A policeman said insurgents give 50,000 Iraqi dinars (45 US dollars) to teenagers to plant roadside bombs.



Many Mosul residents were loyal to Saddam Hussein and the city also provided most of the officers for his military.



Nineveh governor Duraid Mohammed Kashmula told me his was the most dangerous province in Iraq – with its wide, unprotected border with Syria, it had become a magnet for insurgents from all over the country.



Syria’s government denies United States accusations that it allows militants to enter Iraq, saying it has done everything in its power to secure the border.



Kashmula said unemployment was a major factor in the unrest here. He said its outskirts are more secure than the city centre, where most official and government establishments are located. He also said most of the insurgents lived outside Mosul, but strike at inner city neighbourhoods.



Nineveh’s deputy governor Khasro Goran said there is lack of trust among security forces in the province, which consist of Sunni and Shia Arabs and Kurds.



Iraqi prime minister Nuri al-Maliki is attempting to replace Kurdish forces, which serve under the Iraqi defence ministry, with forces that are loyal to the central government. This is because of concerns that the Kurdish troops inside Mosul are loyal to Kurdish leaders rather than to Baghdad.



Maliki ordered the transfer of Kurdish forces to the central and southern provinces, but the soldiers rejected the order, claiming it was politically motivated.



They described the order as an insult, arguing that they were the first to be sent there to fight the insurgents in 2003. They said many of their comrades had lost their lives in attempts to secure the province.



Now, however, Sunni Arabs and officers from Saddam Hussein’s army are joining Iraqi army units in Nineveh province, fighting side by side with Kurds against insurgents.



Lieutenant Colonel Fuad Muhammad Ali is a Sunni Arab and former military officer who now heads 5th

brigade operations in Mosul.



On the day that Saddam Hussein’s statue in Baghdad was toppled, marking the end of the Ba’athist era, he recalls being in Baiji, north of the capital, guarding a weapons warehouse.



Ali did not join the new Iraqi army when it was first established. In 2005, after a long period of unemployment, he and his family went to Erbil, where he signed up to serve with the Iraqi army in Mosul.



"Former officers are returning to the army because they are tired of insurgents and they are tired of being jobless," said Ali. He says there are no differences between Kurds and Arabs in his brigade.



Goran, a Kurd on the Kurdistan Alliance list, also known as the Nineveh Brotherhood list,

says around 1.5 million people in the province have the right to vote in the upcoming provincial elections. He believes one million people will cast their ballots.
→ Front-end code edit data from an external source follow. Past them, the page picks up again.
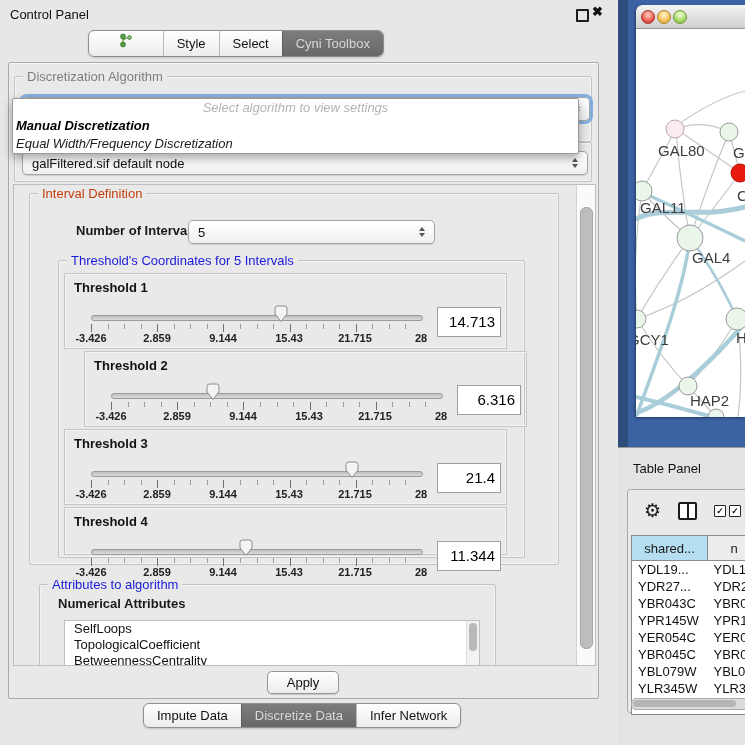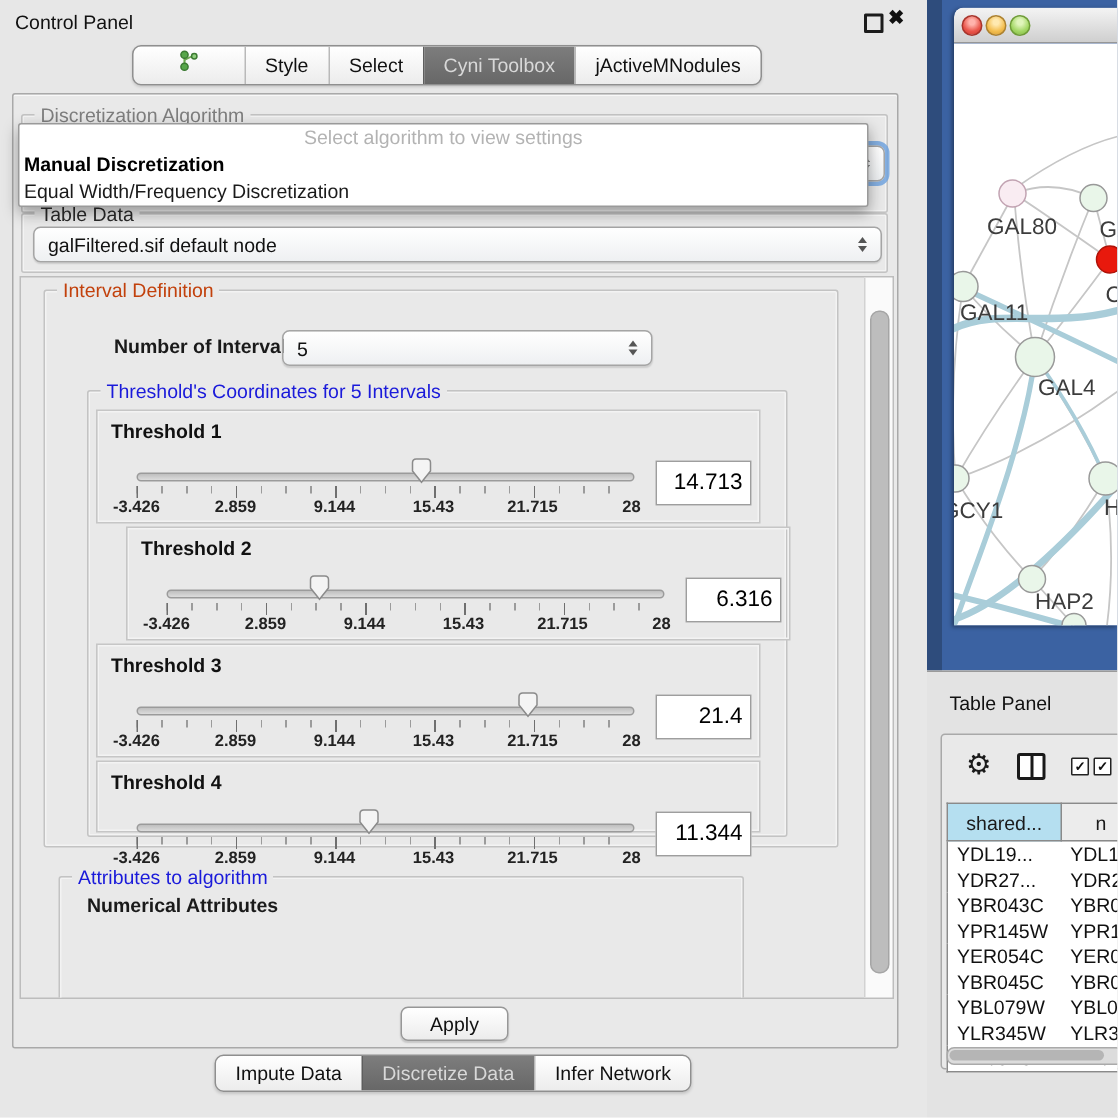--- a/index.html
+++ b/index.html
@@ -37,22 +37,22 @@
 
   
   .combo{display:flex;align-items:center;padding:0 9px;height:22px;border:1px solid #a5a5a5;border-radius:5px;
          background:linear-gradient(#ffffff,#eef0f2);box-shadow:0 1px 1px rgba(0,0,0,.12);font-size:13px;color:#111;}
   .spin{margin-left:auto;display:flex;flex-direction:column;gap:2px;align-items:center;}
   .spin .u{width:0;height:0;border-left:3.5px solid transparent;border-right:3.5px solid transparent;border-bottom:4.5px solid #555;}
   .spin .d{width:0;height:0;border-left:3.5px solid transparent;border-right:3.5px solid transparent;border-top:4.5px solid #555;}
   .focusring{box-shadow:0 0 0 3px rgba(106,160,222,.8);}
 
   
-  .popup{left:12px;top:82px;width:565px;height:54px;background:#fff;border:1px solid #9a9a9a;border-radius:2px;
-         box-shadow:0 4px 10px rgba(0,0,0,.35);z-index:30;}
+  .popup{left:12px;top:98px;width:565px;height:54px;background:#fff;border:1px solid #9a9a9a;border-radius:2px;
+         box-shadow:0 4px 10px rgba(0,0,0,.35);z-index:30;font-style:italic;}
   .popup .opt{height:18px;line-height:18px;padding:0 3px;font-size:13px;}
   .popup .prompt{color:#b3b3b3;text-align:center;}
   .popup .bold{font-weight:bold;color:#000;}
 
   
   .scrollpane{left:13px;top:184px;width:581px;height:480px;border:1px solid #bdbdbd;background:#e9e9e9;overflow:hidden;}
   .vtrack{position:absolute;right:0;top:0;width:18px;height:100%;background:#fafafa;border-left:1px solid #d2d2d2;}
   .vthumb{position:absolute;left:3px;top:22px;width:11px;height:440px;border-radius:6px;background:#bdbdbd;border:1px solid #a5a5a5;}
 
   
@@ -141,23 +141,20 @@
     </div>
     <div class="s">
         <span>Style</span>
       </div>
     <div class="s">
         <span>Select</span>
       </div>
     <div class="s sel">
         <span>Cyni Toolbox</span>
       </div>
-    <div class="s">
-        <span>jActiveMNodules</span>
-      </div>
   </div>
 
   <div class="abs panel"></div>
 
   <div class="abs group" style="left:14px;top:76px;width:576px;height:64px;">
     <span class="gtitle gt-gray">Discretization Algorithm</span>
   </div>
 
   <div class="abs combo focusring" style="left:22px;top:97px;width:548px;">
     <div class="spin">
@@ -278,20 +275,28 @@
               </svg>
           </span>
         </div>
         <div class="valbox">11.344</div>
       </div>
     </div>
 
     <div class="group" style="position:absolute;left:25px;top:399px;width:455px;height:95px;">
       <span class="gtitle gt-blue">Attributes to algorithm</span>
       <div style="position:absolute;left:18px;top:11px;font-weight:bold;">Numerical Attributes</div>
+      <div class="attrlist">
+        <div class="li">SelfLoops</div>
+        <div class="li">TopologicalCoefficient</div>
+        <div class="li">BetweennessCentrality</div>
+        <div class="lvtrack">
+            <div class="lvthumb"></div>
+          </div>
+      </div>
     </div>
 
     <div class="vtrack">
         <div class="vthumb"></div>
       </div>
   </div>
 
   <div class="abs applybtn">Apply</div>
 
   <div class="abs seg botseg">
The election is expected to bring more Arab leaders into power. Sunni Arabs, who largely boycotted the 2005 provincial council poll, will participate in the ballot.



Goran said as many as 37 lists have registered in Nineveh to participate in provincial elections, which will be held on January 31, 2009. Some of the lists belong to former Ba’ath party members, and some to tribal leaders.



Goran believes many Sunni Arabs here will vote along tribal and national lines rather than religious ones.



It is unclear if Mosul will be any safer after the elections. That will depend, in part, on whether the vote itself is fair and whether all the parties accept its results.



After a mere two days in Mosul, I was looking forward to going home. Our driver chose to use a different route to leave to the one we had taken on the way in.



He said it was better to pass directly through the neighbourhoods where many insurgents lived because the likelihood of being attacked there was lower.



Driving out of the city, he said, "Let's leave this ghost town and go back to Erbil to have some life.”



Qassim Khidhir is an IWPR-trained journalist in Erbil.